To provide immigration advice and services in the UK, you must be regulated by one of the professional bodies covered by the 1999 Act. Solicitors, barristers and chartered legal executives, for example, are members of the Law Society, the General Council of the Bar and the Institute of Legal Executives, respectively. These three bodies are covered by the 1999 Act.
The Office of the Immigration Services Commissioner (OISC) supervises immigration advice and services provided by those not regulated by one of the professional bodies. People regulated by the OISC are generally known as “immigration advisers”. Immigration advisers may work for private companies, charities, community organisations or as sole practitioners.
The OISC was established under the Immigration and Asylum Act 1999 to try and prevent migrants and their families receiving poor quality or dishonest immigration advice. The OISC assesses and registers people who want to become immigration advisers, supervises and audits organisations to ensure standards are being met and investigates complaints.

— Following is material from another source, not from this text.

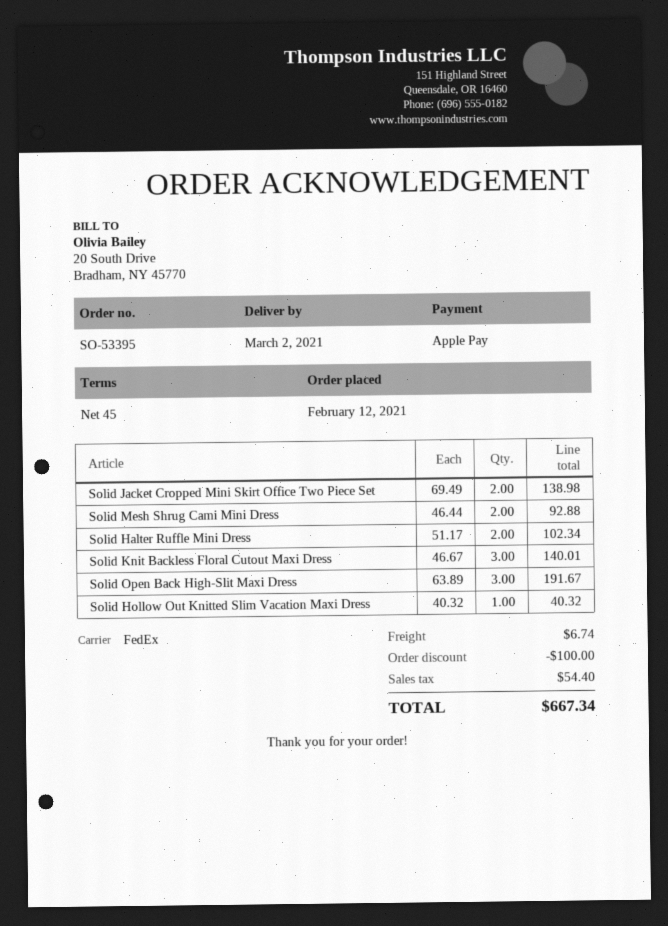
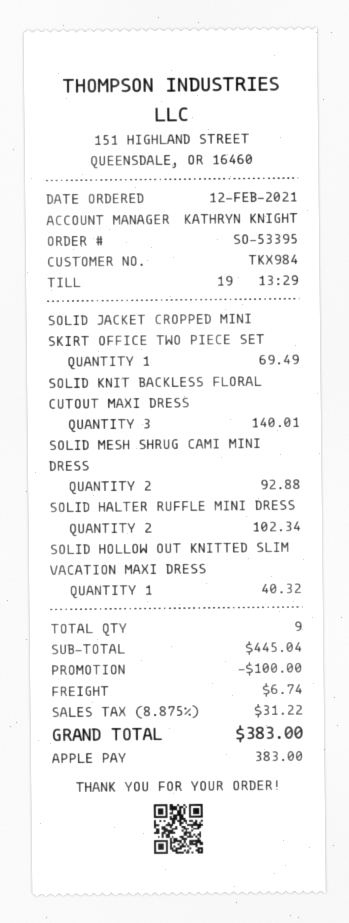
Solid Jacket Cropped Mini Skirt Office Two Piece Set: 2 for 138.98 -> 1 for 69.49
Solid Open Back High-Slit Maxi Dress: 3 for 191.67 -> none
tax: 54.40 -> 31.22
total: 667.34 -> 383.00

The OISC will take enforcement action against those who do not comply with the regulatory regime for immigration advice. It will investigate and prosecute those who provide poor advice or are providing advice and services when they are not registered. In the 2021-22 period, for example, the OISC carried out investigations into 81 complaints of illegal activity. Three criminal prosecutions were awaiting trial and two people were convicted.

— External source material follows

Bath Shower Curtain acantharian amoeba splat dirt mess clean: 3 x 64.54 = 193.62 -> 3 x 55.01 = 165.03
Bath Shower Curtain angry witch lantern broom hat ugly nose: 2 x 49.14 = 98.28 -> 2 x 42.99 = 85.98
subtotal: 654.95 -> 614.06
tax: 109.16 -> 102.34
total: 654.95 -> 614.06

Need or want to learn immigration law? Planning to sit the OISC level 1 exams? Prefer to learn in a small group? We have the perfect live training course for you.
Experience and training
The OISC is not a training organisation. When you apply to register with the OISC, you are declaring that you are ready to practice as an immigration adviser. You will need to satisfy the OISC that you have had sufficient experience and training to give real advice to real people in the real world. If you are registering an organisation, you will also need to satisfy the OISC that your organisation will function in accordance with the standards concerning professional practice, conduct and discipline.

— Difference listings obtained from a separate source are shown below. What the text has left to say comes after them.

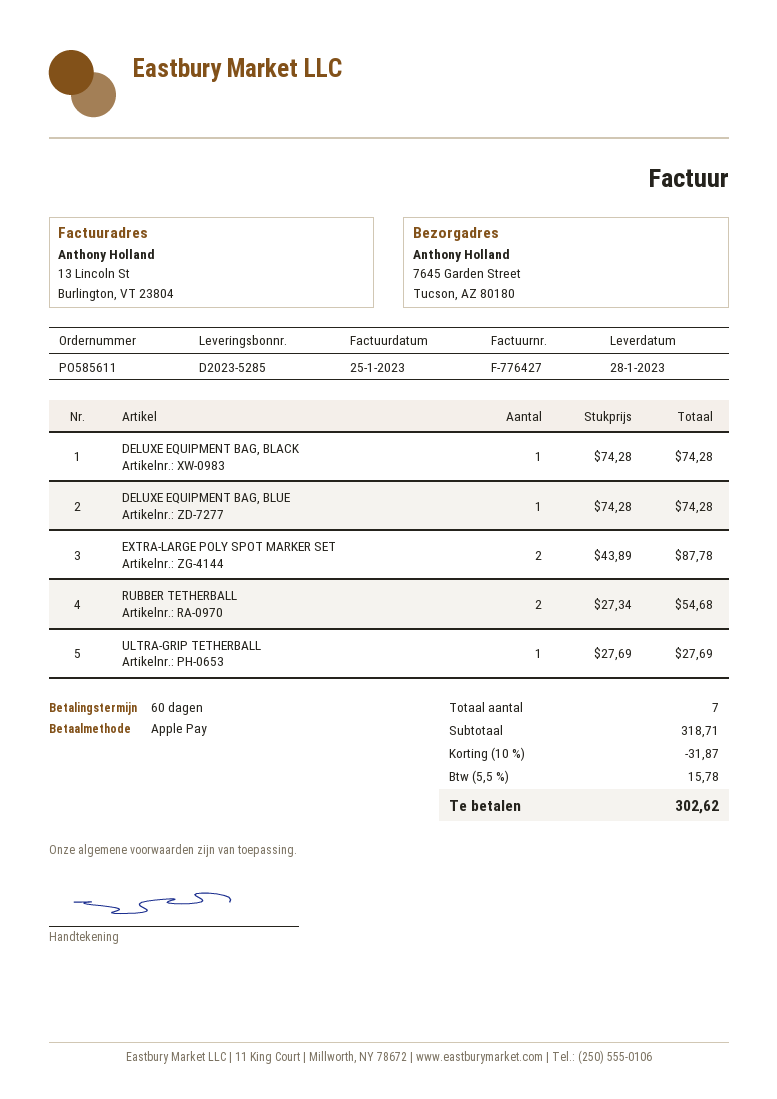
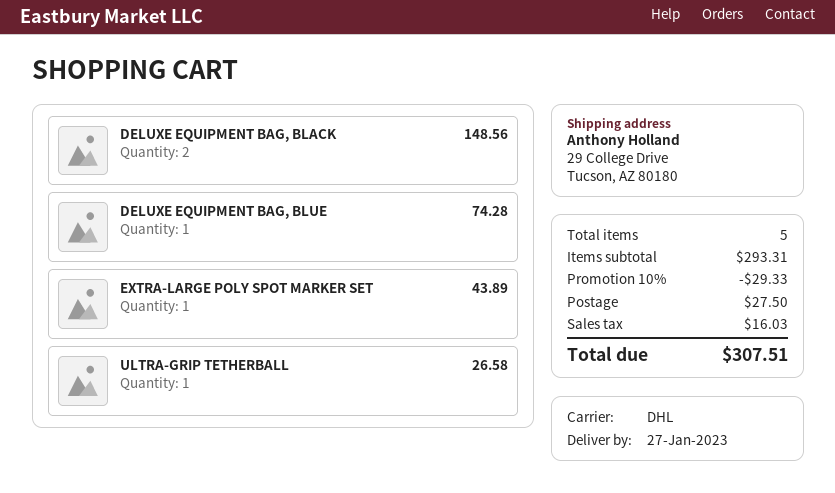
delivery date: 2023-01-28 -> 2023-01-27
ship to: 7645 Garden Street, Tucson, AZ 80180 -> 29 College Drive, Tucson, AZ 80180
DELUXE EQUIPMENT BAG, BLACK: 1 for 74.28 -> 2 for 148.56
EXTRA-LARGE POLY SPOT MARKER SET: 2 for 87.78 -> 1 for 43.89
RUBBER TETHERBALL: 2 for 54.68 -> none
ULTRA-GRIP TETHERBALL: 1 for 27.69 -> 1 for 26.58
total quantity: 7 -> 5
subtotal: 318.71 -> 293.31
discount: 10% = 31.87 -> 10% = 29.33
shipping: none -> 27.50
tax: 15.78 -> 16.03
total: 302.62 -> 307.51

How do I get experience providing advice when I am not qualified to provide advice?
The OISC want to see you have had three months’ of full-time work experience (or the equivalent part-time) providing immigration advice. Where this can be shown, you will probably already be (or have been previously) working for a regulated organisation or charity and supervised by another OISC regulated adviser or another regulated person, such as a practising solicitor.
The experience can include voluntary work, for example volunteering at your local Citizens Advice or an internship with a charity or non-governmental organisation. There is no requirement for you to have been paid. But this does not include helping out a few friends or family members with their immigration applications.
Having no previous experience in providing immigration advice will not necessarily prevent you from applying. The OISC recognises that experience providing non-immigration advice, such as welfare, debt, housing, legal or employment advice may also be sufficient at Level 1. In such a case, you will need to show six months’ full-time experience (or the equivalent part-time).
However you have gained your experience, you will need to provide details of this in the “Employment History” section of the application form, along with a list of referees. The OISC will assess whether your experience is considered sufficient on a case-by-case basis.
What training do I need to do?
On top of demonstrating that you have sufficient experience providing (immigration) advice, you will need to take a training course in UK immigration law and practice. This must cover each area of immigration law you intend to practice in.
The training must have been completed in the last 12 months to demonstrate you are up to date with the current law. There is no specific number of hours of training that must be completed to meet this requirement. There is also no specific body that the training should be undertaken with, so long as it is provided by a professional training organisation.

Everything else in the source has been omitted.